Der unbefugte Gebrauch eines Namens verstößt gegen § 43 ABGB, wenn und soweit er den Namensträger beeinträchtigt. Der erkennende Senat hat wiederholt ausgesprochen, dass Internet Domains, die einen Namen enthalten oder namensmäßig anmuten, Kennzeichnungs- und Namensfunktion haben (ecolex 2000/98 [Schanda] = EvBl 2000/113 = MR
2000, 8 = ÖBl 2000, 134 [Kurz] = RdW 2000/296 = WBl 2000, 142 -
ortig.at; MR 2000, 325 = ÖBl 2001, 35 [Kurz] = wbl 2001, 43 -
bundesheer.at).
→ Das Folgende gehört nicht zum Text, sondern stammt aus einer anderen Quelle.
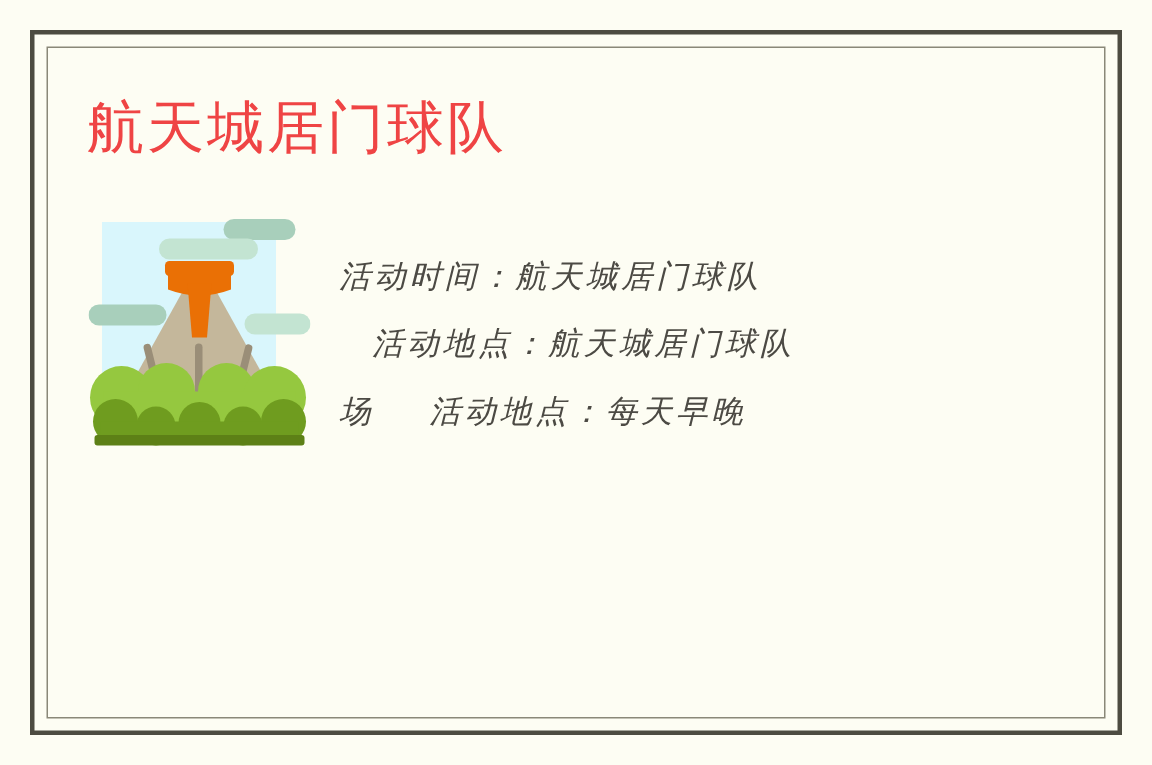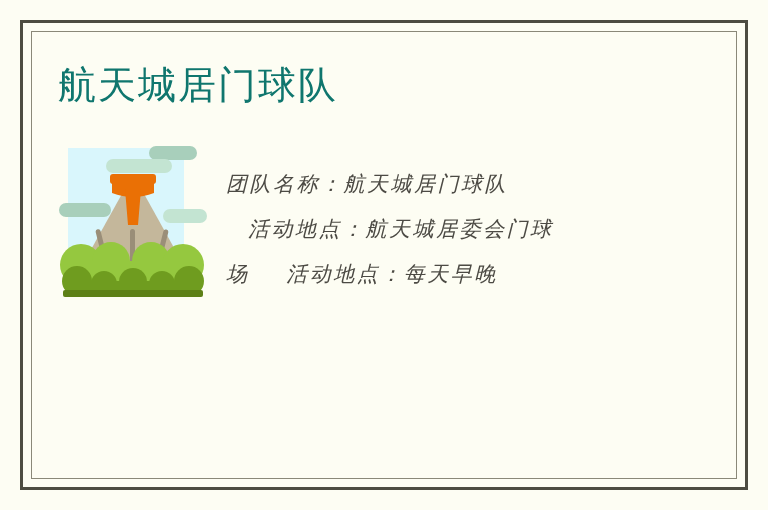--- a/index.html
+++ b/index.html
@@ -46,21 +46,21 @@
   }
 
   
   .title {
     position: absolute;
     left: 58px;
     top: 60px;
     font-size: 38px;
     line-height: 50px;
     letter-spacing: 2px;
-    color: #0f766e;
+    color: #ef4444;
     font-weight: 400;
     white-space: nowrap;
     font-family: "DejaVu Sans", "Liberation Sans", sans-serif;
   }
 
   
   .illustration {
     position: absolute;
     left: 59px;
     top: 141px;
@@ -140,18 +140,18 @@
         <circle cx="103" cy="143" r="13"></circle>
         <circle cx="130" cy="140" r="15"></circle>
         <rect x="8" y="140" width="132" height="12"></rect>
       </g>
 
       <rect x="4" y="149" width="140" height="7" rx="2" fill="#5d8016"></rect>
     </svg>
   </div>
 
   <div class="details">
-    <div class="line indent-0">团队名称：航天城居门球队</div>
-    <div class="line indent-2">活动地点：航天城居委会门球</div>
+    <div class="line indent-0">活动时间：航天城居门球队</div>
+    <div class="line indent-2">活动地点：航天城居门球队</div>
     <div class="line indent-0">场    活动地点：每天早晚</div>
   </div>
 
 </div>
 
 </body></html>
In der Verwendung eines Begriffs als Teil einer Internet Domain kann daher ein Namensgebrauch liegen. Das gilt unabhängig davon, unter welcher Top-Level-Domain die Domain registriert ist. Jede auch im Ausland registrierte Domain kann - naturgemäß - von einem inländischen Internetzugang aus angewählt werden und wird damit (auch) im Inland gebraucht.
Der Beklagte verwendet "rechnungshof" zur Bezeichnung seiner Internet Domains, ohne von der Klägerin dazu ermächtigt zu sein. Dieser Gebrauch ist demnach unbefugt und er beeinträchtigt aus den schon zur Gefährdung angeführten Gründen die berechtigten Interessen der Klägerin: Die vom Beklagten eingerichtete Website erweckt den Anschein, ein "Rechnungshof-Insider" und damit in einem gewissen Sinn der Rechnungshof selbst biete unter Missachtung der Amtsverschwiegenheit Informationen über interne Vorgänge an, die - nachdem der Informant seinen Namen verschweigt - wohl nur bisher nicht aufgedeckte Missstände betreffen können. Der Klägerin muss ein berechtigtes Interesse zuerkannt werden, dass derartige Informationen nicht unter dem Namen der davon betroffenen Institution verbreitet werden.
Der Revisionsrekurs musste erfolglos bleiben.
Die Entscheidung über die Kosten der Klägerin beruht auf § 393 Abs 1 EO; jene über die Kosten des Beklagten auf §§ 78, 402 Abs 4 EO iVm §§ 40, 50 ZPO.